Code change snippets:
● ● ● ● ●
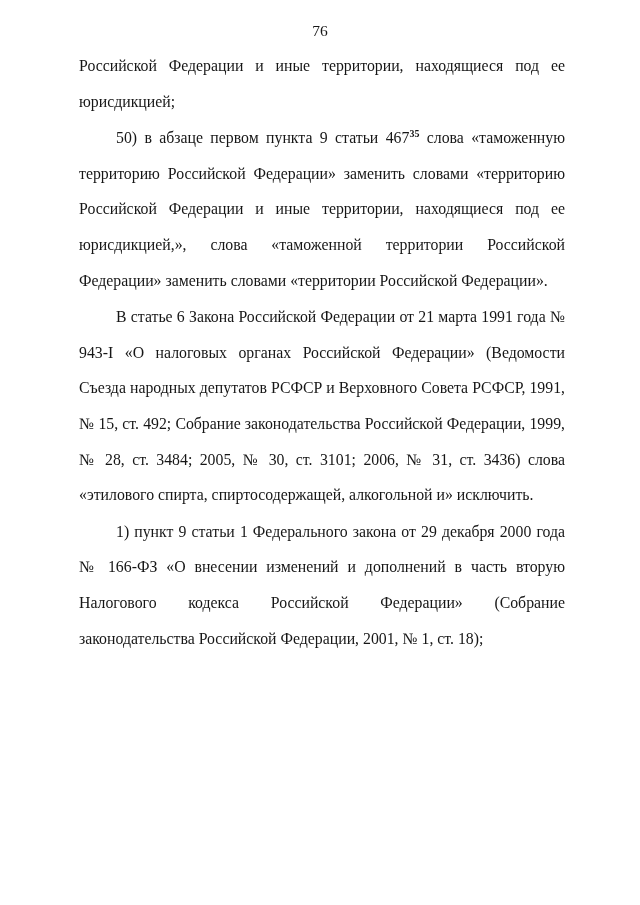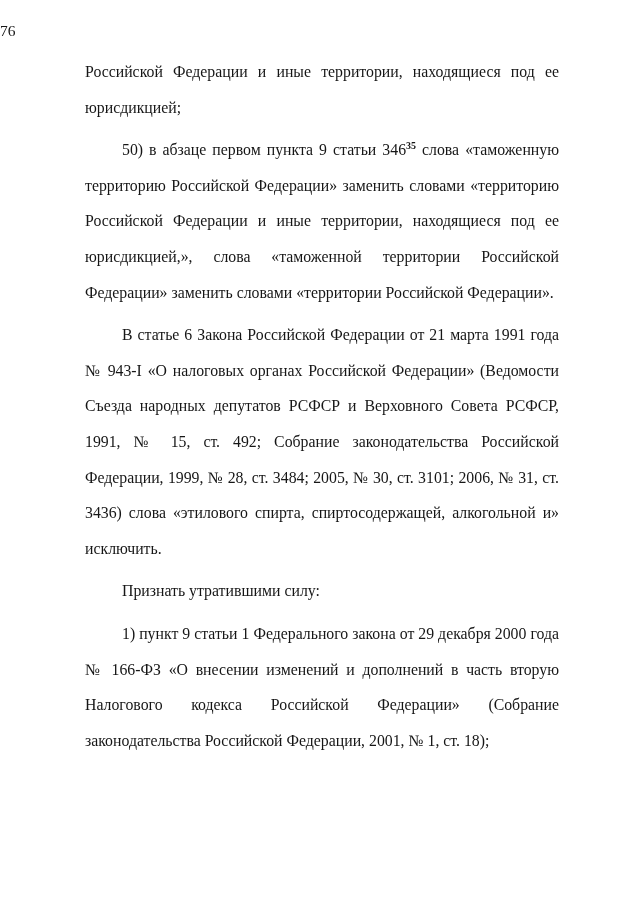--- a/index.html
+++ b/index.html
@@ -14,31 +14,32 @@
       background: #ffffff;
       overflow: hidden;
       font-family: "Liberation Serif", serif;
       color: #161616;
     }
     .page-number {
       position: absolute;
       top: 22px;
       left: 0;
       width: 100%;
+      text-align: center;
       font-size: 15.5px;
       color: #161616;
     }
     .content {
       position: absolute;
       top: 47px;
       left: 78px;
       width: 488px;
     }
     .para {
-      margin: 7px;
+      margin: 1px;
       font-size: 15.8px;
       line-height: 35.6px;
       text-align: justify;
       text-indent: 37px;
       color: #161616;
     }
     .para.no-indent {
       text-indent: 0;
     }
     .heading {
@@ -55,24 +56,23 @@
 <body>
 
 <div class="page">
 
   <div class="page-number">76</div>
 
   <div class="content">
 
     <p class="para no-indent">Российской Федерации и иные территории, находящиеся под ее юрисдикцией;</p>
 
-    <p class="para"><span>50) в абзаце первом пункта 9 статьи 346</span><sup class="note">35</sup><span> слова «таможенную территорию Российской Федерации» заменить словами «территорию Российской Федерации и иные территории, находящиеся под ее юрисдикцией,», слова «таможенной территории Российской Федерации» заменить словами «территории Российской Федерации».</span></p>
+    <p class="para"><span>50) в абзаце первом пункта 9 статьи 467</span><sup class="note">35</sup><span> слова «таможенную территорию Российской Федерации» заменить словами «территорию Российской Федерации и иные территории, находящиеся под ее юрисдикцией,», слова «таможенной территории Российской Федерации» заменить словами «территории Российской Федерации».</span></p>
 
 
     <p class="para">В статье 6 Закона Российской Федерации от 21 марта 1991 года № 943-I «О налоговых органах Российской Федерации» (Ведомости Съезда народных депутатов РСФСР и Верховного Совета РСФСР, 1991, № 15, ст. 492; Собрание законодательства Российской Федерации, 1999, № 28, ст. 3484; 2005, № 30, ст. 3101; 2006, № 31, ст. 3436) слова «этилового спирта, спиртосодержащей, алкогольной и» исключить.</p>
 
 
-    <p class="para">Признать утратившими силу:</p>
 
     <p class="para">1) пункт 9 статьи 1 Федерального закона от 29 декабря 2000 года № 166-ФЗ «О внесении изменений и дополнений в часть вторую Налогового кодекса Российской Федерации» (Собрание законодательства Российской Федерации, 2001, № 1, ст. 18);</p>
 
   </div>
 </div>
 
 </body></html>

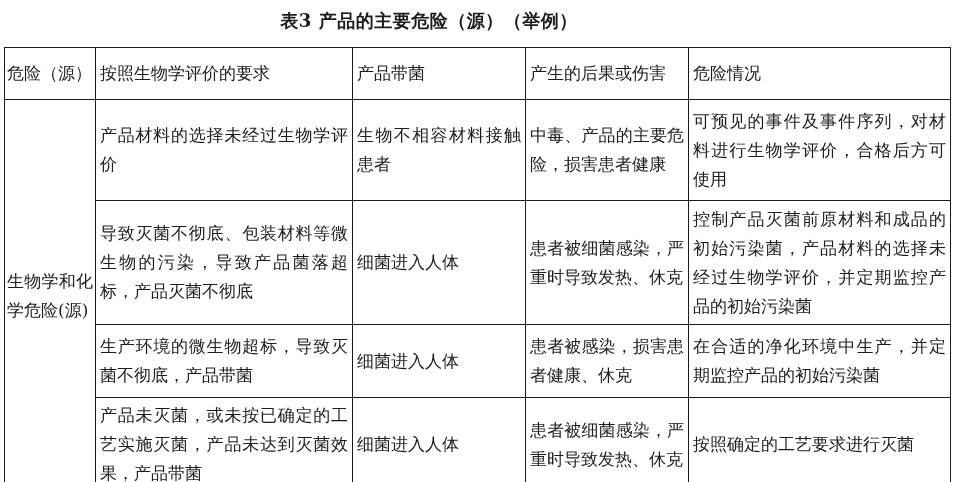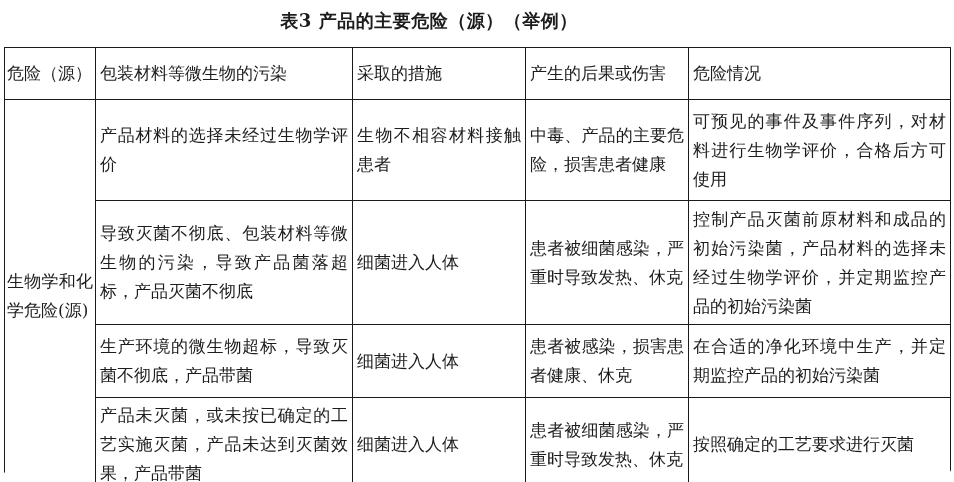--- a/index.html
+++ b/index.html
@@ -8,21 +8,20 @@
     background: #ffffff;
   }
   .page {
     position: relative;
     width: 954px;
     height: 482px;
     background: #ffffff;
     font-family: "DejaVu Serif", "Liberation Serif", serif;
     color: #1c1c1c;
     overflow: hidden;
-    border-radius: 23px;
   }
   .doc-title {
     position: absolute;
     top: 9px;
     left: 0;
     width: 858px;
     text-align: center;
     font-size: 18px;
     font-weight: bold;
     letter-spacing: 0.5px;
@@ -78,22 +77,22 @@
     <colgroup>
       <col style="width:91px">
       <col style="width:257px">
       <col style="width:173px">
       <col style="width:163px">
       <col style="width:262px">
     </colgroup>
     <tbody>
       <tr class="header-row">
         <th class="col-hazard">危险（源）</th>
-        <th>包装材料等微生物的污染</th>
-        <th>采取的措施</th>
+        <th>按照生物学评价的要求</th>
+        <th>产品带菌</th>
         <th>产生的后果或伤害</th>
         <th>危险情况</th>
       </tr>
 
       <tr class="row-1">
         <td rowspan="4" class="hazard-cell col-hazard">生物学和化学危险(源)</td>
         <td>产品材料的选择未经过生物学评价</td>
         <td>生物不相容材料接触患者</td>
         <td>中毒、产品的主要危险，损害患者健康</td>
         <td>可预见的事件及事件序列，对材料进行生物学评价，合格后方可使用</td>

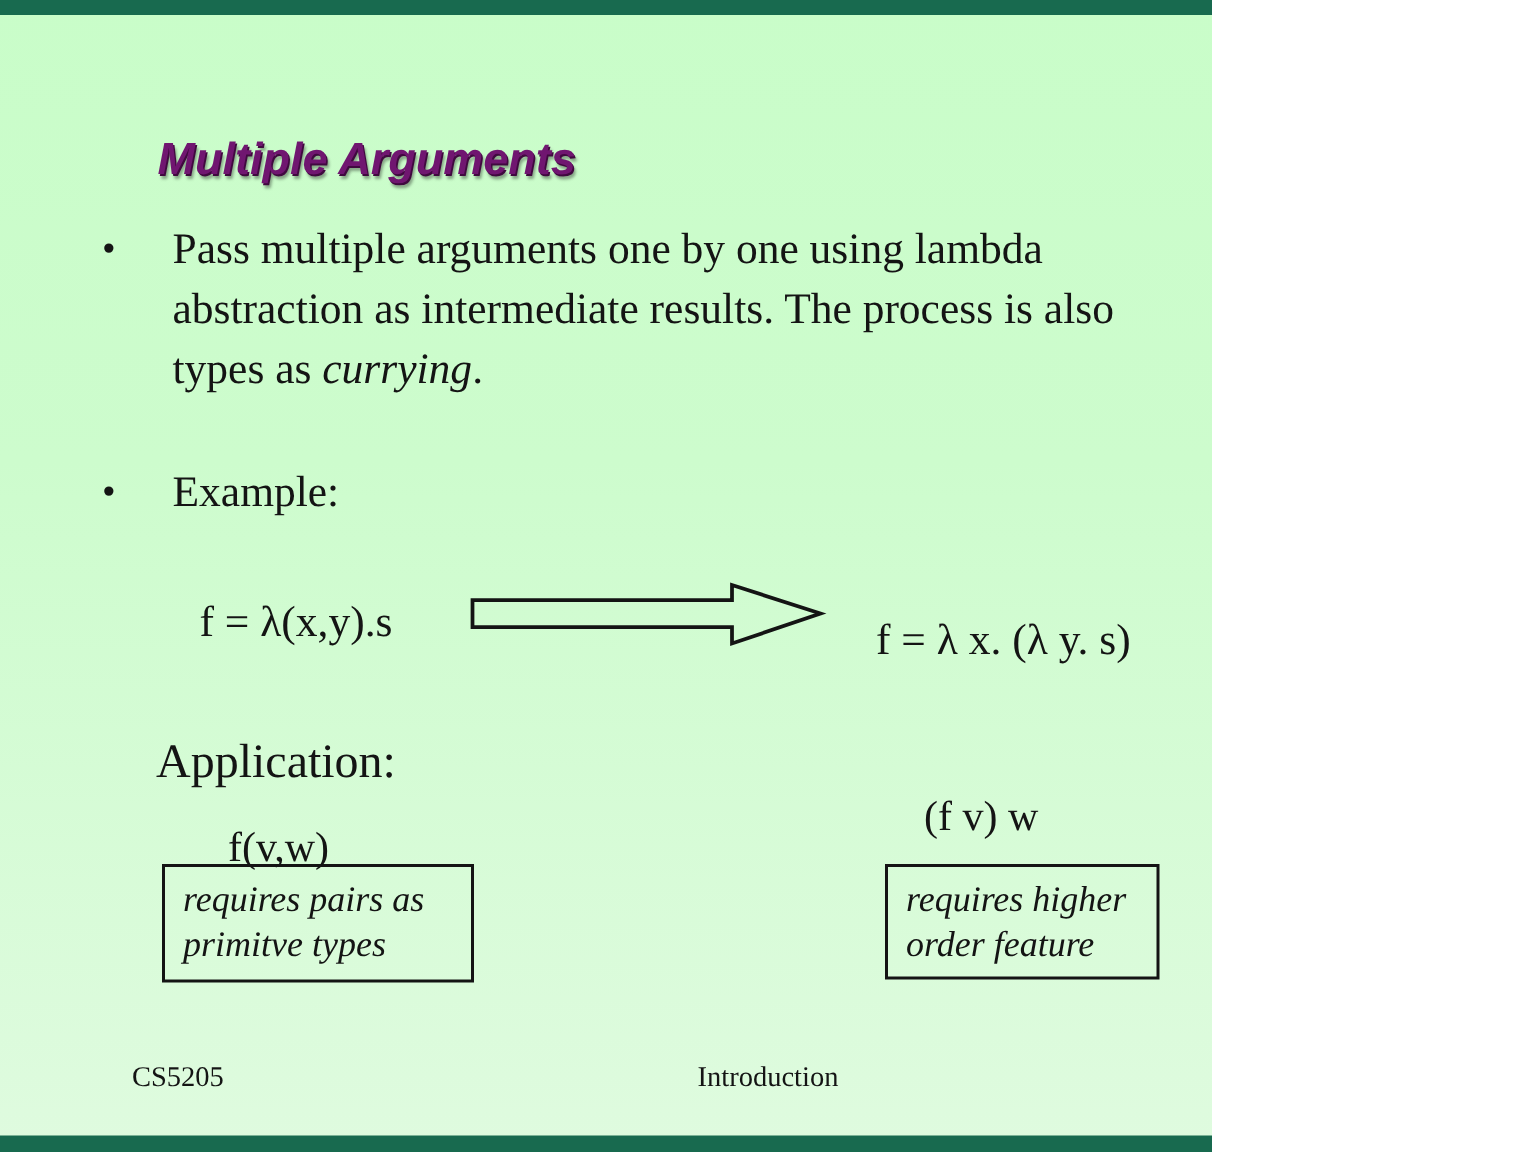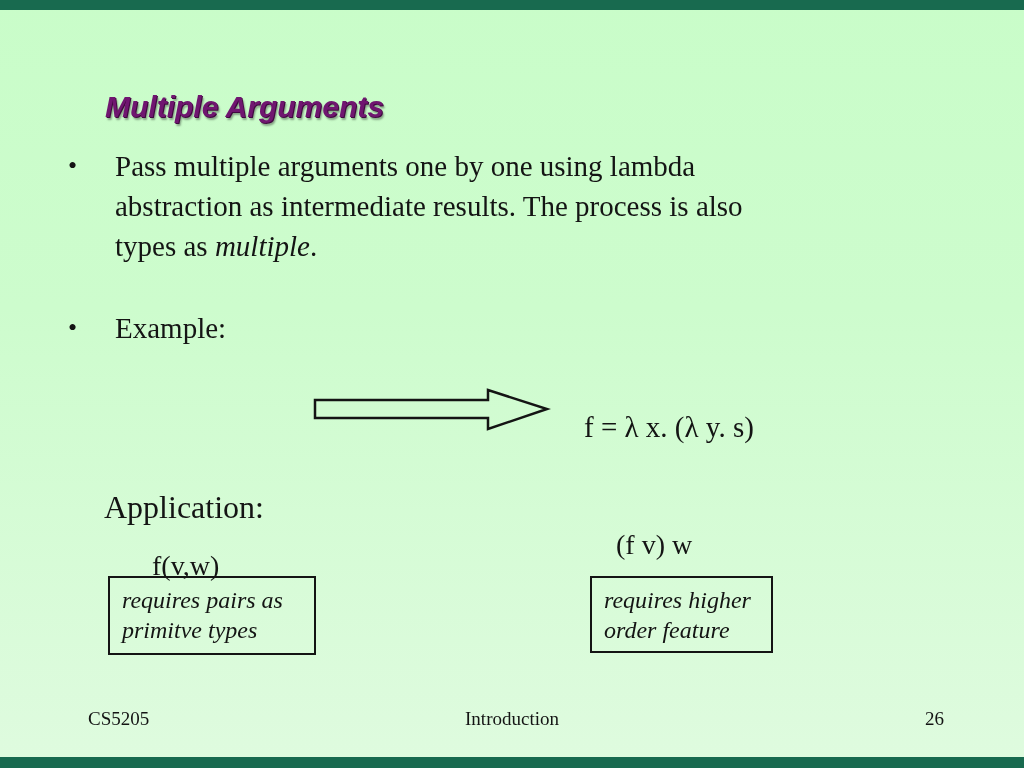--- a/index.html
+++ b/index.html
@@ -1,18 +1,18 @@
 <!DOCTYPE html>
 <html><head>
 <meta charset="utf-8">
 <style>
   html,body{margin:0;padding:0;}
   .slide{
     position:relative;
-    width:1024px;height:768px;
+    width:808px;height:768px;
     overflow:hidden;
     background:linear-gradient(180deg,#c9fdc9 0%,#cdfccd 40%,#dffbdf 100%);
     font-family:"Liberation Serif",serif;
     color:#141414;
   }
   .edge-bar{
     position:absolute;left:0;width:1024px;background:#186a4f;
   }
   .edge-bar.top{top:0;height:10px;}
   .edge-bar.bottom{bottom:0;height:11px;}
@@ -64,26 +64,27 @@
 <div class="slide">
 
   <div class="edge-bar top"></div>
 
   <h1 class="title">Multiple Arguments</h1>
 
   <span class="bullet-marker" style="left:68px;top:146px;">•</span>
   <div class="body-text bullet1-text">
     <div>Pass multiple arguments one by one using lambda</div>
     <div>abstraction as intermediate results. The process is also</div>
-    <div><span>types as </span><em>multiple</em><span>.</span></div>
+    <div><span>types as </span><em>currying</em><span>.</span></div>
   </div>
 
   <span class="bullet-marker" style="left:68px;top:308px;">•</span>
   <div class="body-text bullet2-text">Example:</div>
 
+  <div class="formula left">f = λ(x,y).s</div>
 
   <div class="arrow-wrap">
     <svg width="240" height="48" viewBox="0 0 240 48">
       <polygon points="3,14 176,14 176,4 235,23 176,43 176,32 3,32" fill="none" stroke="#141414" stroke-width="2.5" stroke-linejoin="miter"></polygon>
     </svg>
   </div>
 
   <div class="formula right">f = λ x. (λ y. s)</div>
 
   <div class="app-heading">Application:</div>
● ● ● ● ●
Task objective -
Your reply should contain only the number of lines in the entries above with the word "height".

Solution for this task -
7